+++ Stored data +++

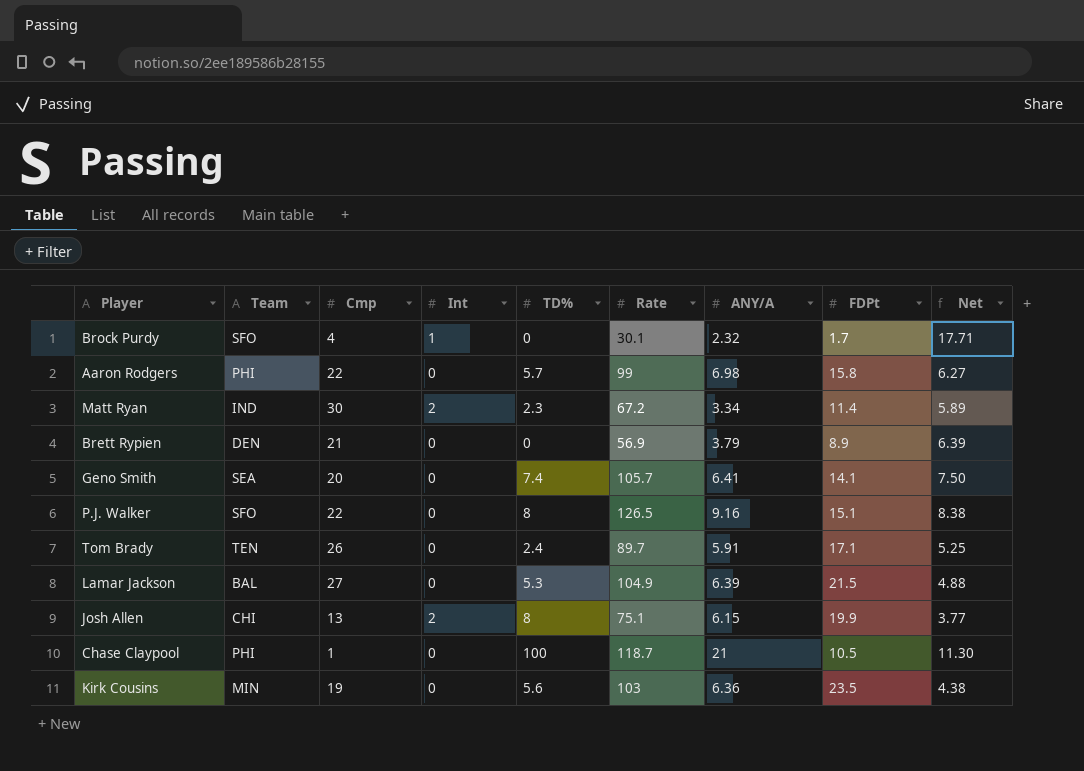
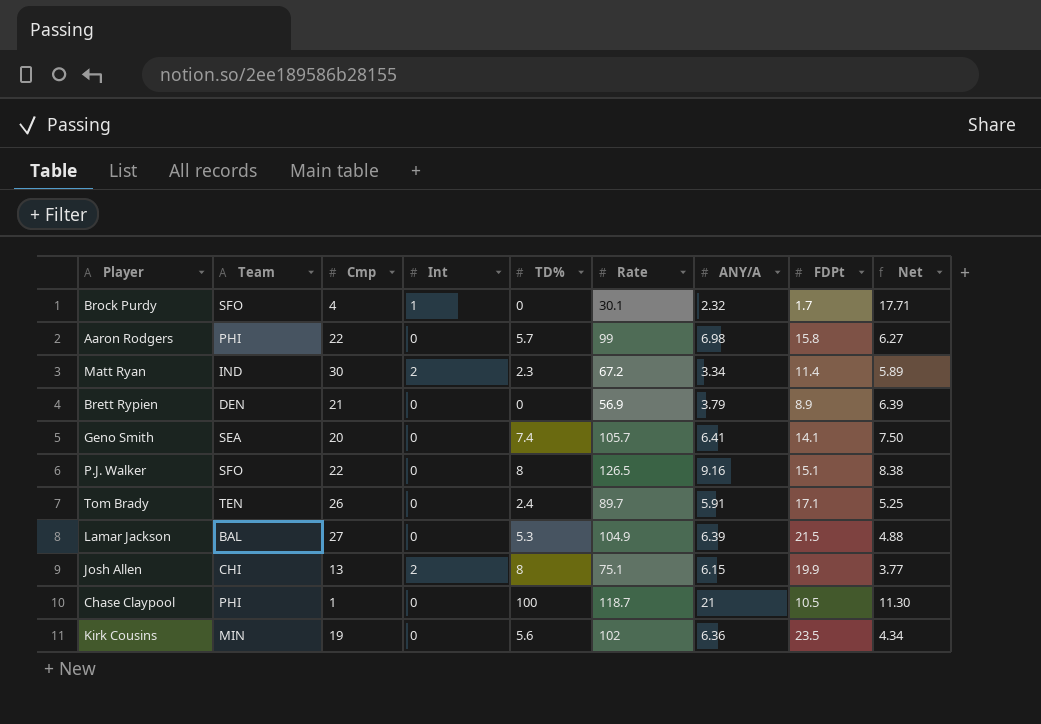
Kirk Cousins | Rate: 103 -> 102
Kirk Cousins | Net: 4.38 -> 4.34

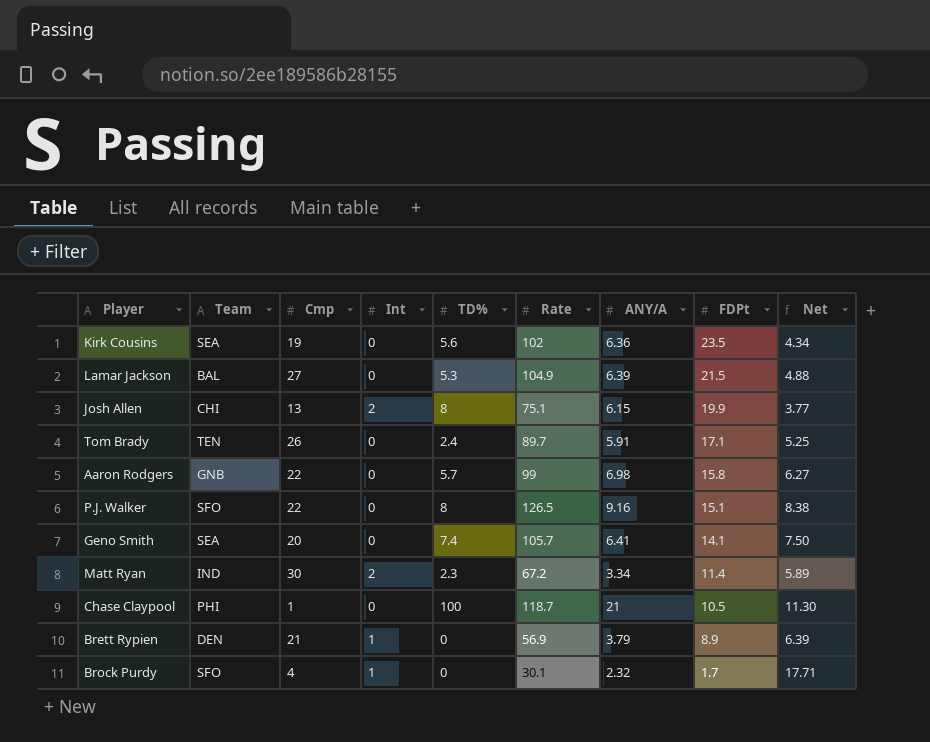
row order: none -> FDPt descending
Kirk Cousins | Team: MIN -> SEA
Aaron Rodgers | Team: PHI -> GNB
Brett Rypien | Int: 0 -> 1

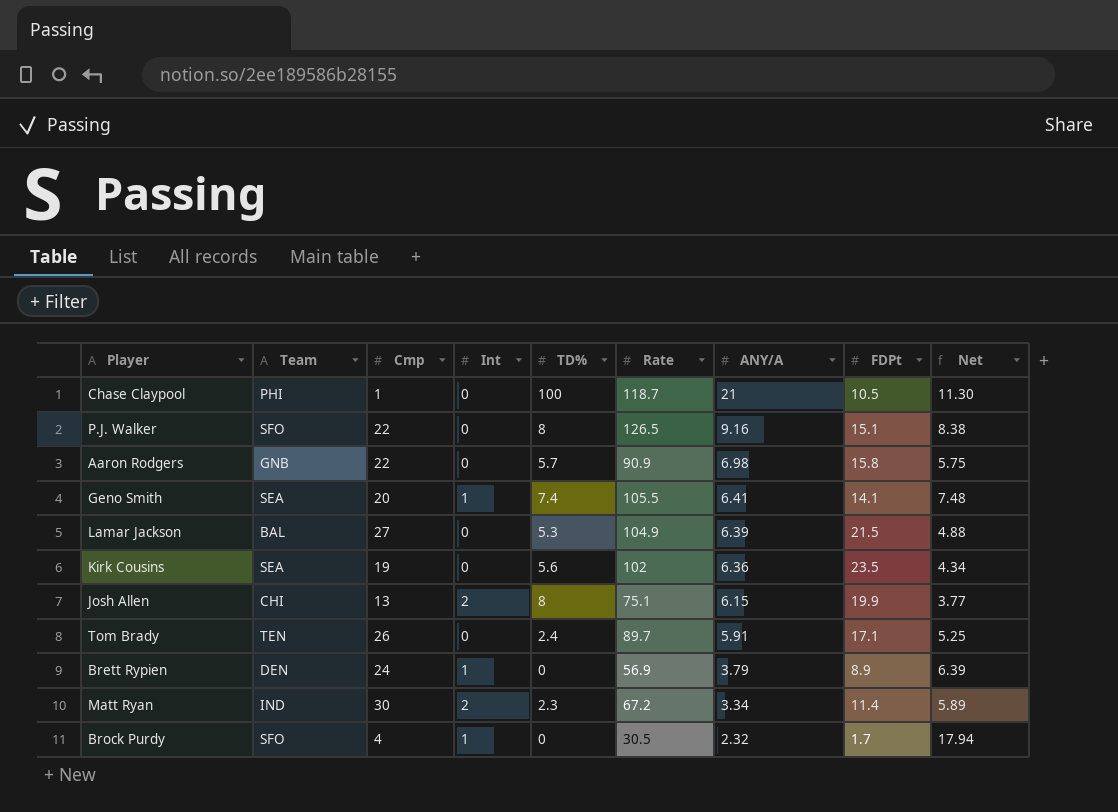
row order: FDPt descending -> ANY/A descending
Aaron Rodgers | Rate: 99 -> 90.9
Aaron Rodgers | Net: 6.27 -> 5.75
Geno Smith | Int: 0 -> 1
Geno Smith | Rate: 105.7 -> 105.5
Geno Smith | Net: 7.50 -> 7.48
Brett Rypien | Cmp: 21 -> 24
Brock Purdy | Rate: 30.1 -> 30.5
Brock Purdy | Net: 17.71 -> 17.94

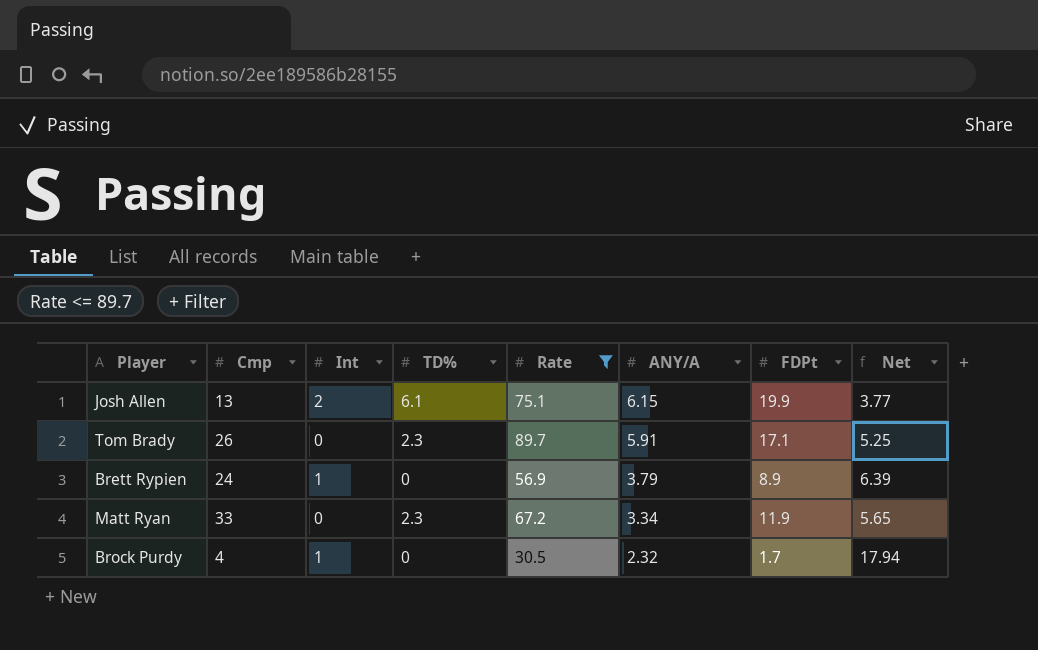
filter: none -> Rate <= 89.7
column Team | position: 2 -> none
Josh Allen | TD%: 8 -> 6.1
Tom Brady | TD%: 2.4 -> 2.3
Matt Ryan | Cmp: 30 -> 33
Matt Ryan | Int: 2 -> 0
Matt Ryan | FDPt: 11.4 -> 11.9
Matt Ryan | Net: 5.89 -> 5.65

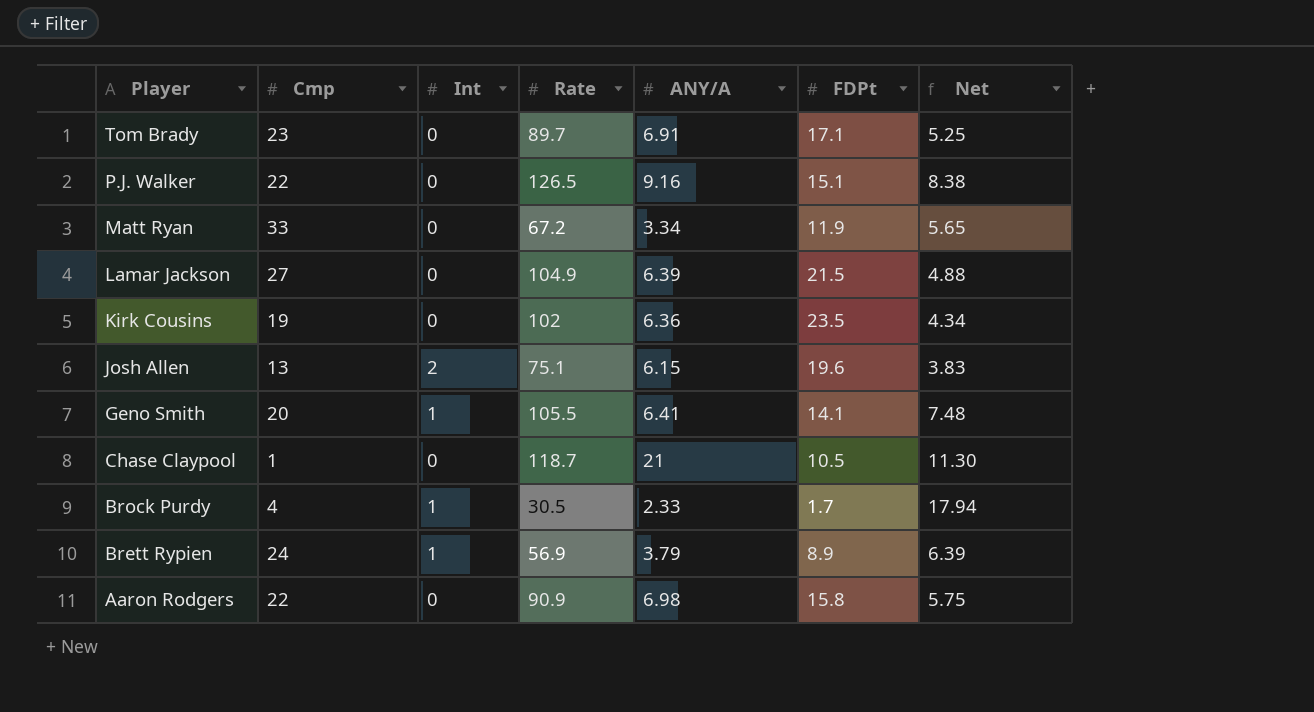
filter: Rate <= 89.7 -> none
row order: ANY/A descending -> Player descending
column TD% | position: 4 -> none
Tom Brady | Cmp: 26 -> 23
Tom Brady | ANY/A: 5.91 -> 6.91
Josh Allen | FDPt: 19.9 -> 19.6
Josh Allen | Net: 3.77 -> 3.83
Brock Purdy | ANY/A: 2.32 -> 2.33

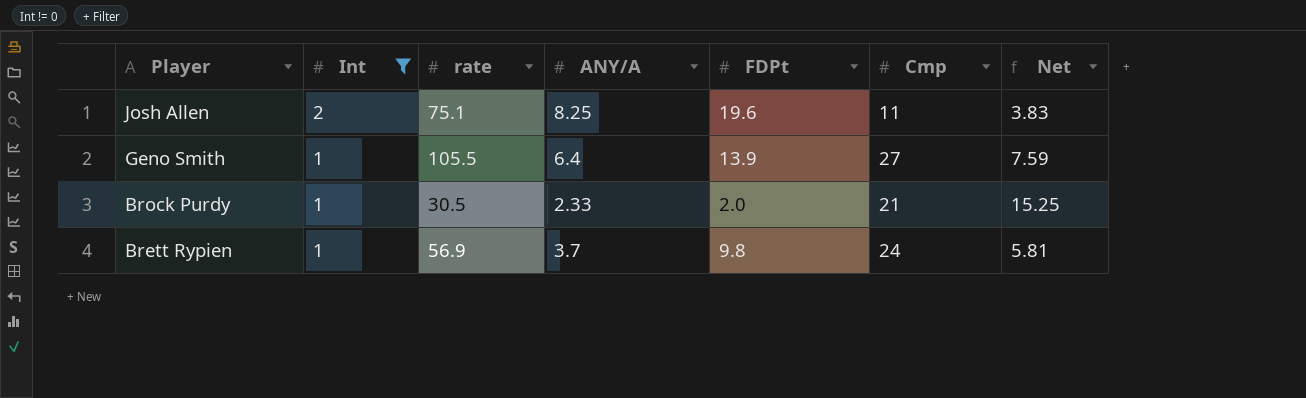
filter: none -> Int != 0
column name: Rate -> rate
column Cmp | position: 2 -> 6
Josh Allen | ANY/A: 6.15 -> 8.25
Josh Allen | Cmp: 13 -> 11
Geno Smith | ANY/A: 6.41 -> 6.4
Geno Smith | FDPt: 14.1 -> 13.9
Geno Smith | Cmp: 20 -> 27
Geno Smith | Net: 7.48 -> 7.59
Brock Purdy | FDPt: 1.7 -> 2.0
Brock Purdy | Cmp: 4 -> 21
Brock Purdy | Net: 17.94 -> 15.25
Brett Rypien | ANY/A: 3.79 -> 3.7
Brett Rypien | FDPt: 8.9 -> 9.8
Brett Rypien | Net: 6.39 -> 5.81

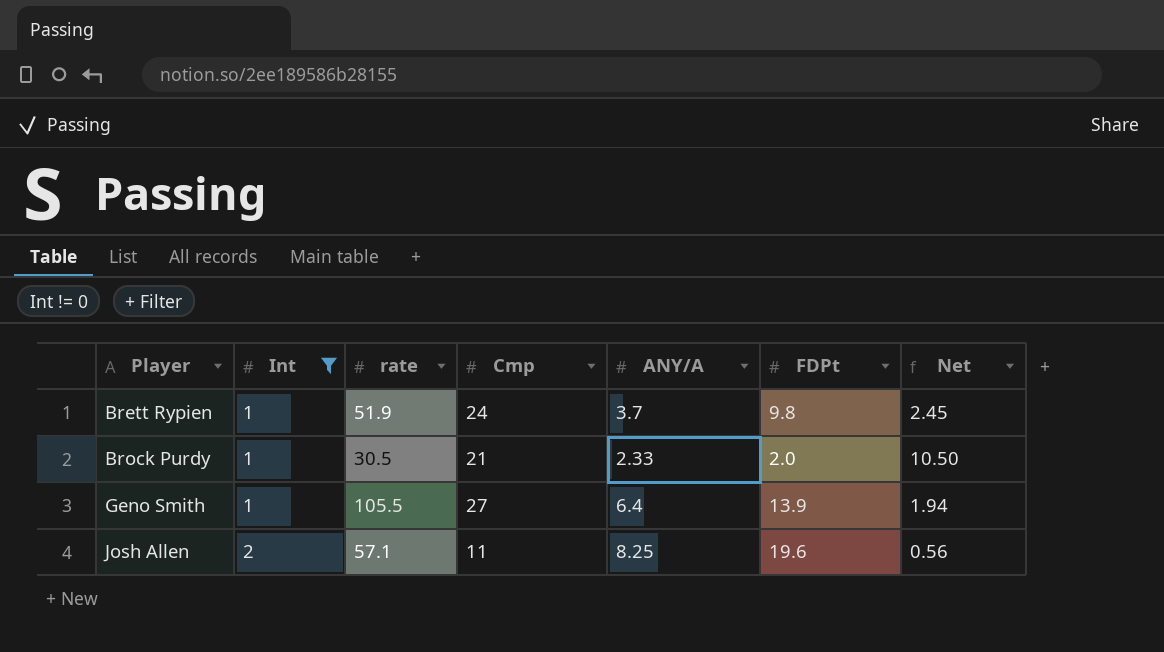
row order: Player descending -> Player ascending
column Cmp | position: 6 -> 4
column Net | formula: [rate] / [FDPt] -> [Cmp] / [FDPt]
Brett Rypien | rate: 56.9 -> 51.9
Josh Allen | rate: 75.1 -> 57.1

+++

**Requirement**
Once the line with "row order: FDPt" is found above, transcribe each line from it through the line with "filter: Rate <= 89.7 -> none", exactly, and omit the pictures.

**Task result**
row order: FDPt descending -> ANY/A descending
Aaron Rodgers | Rate: 99 -> 90.9
Aaron Rodgers | Net: 6.27 -> 5.75
Geno Smith | Int: 0 -> 1
Geno Smith | Rate: 105.7 -> 105.5
Geno Smith | Net: 7.50 -> 7.48
Brett Rypien | Cmp: 21 -> 24
Brock Purdy | Rate: 30.1 -> 30.5
Brock Purdy | Net: 17.71 -> 17.94

filter: none -> Rate <= 89.7
column Team | position: 2 -> none
Josh Allen | TD%: 8 -> 6.1
Tom Brady | TD%: 2.4 -> 2.3
Matt Ryan | Cmp: 30 -> 33
Matt Ryan | Int: 2 -> 0
Matt Ryan | FDPt: 11.4 -> 11.9
Matt Ryan | Net: 5.89 -> 5.65

filter: Rate <= 89.7 -> none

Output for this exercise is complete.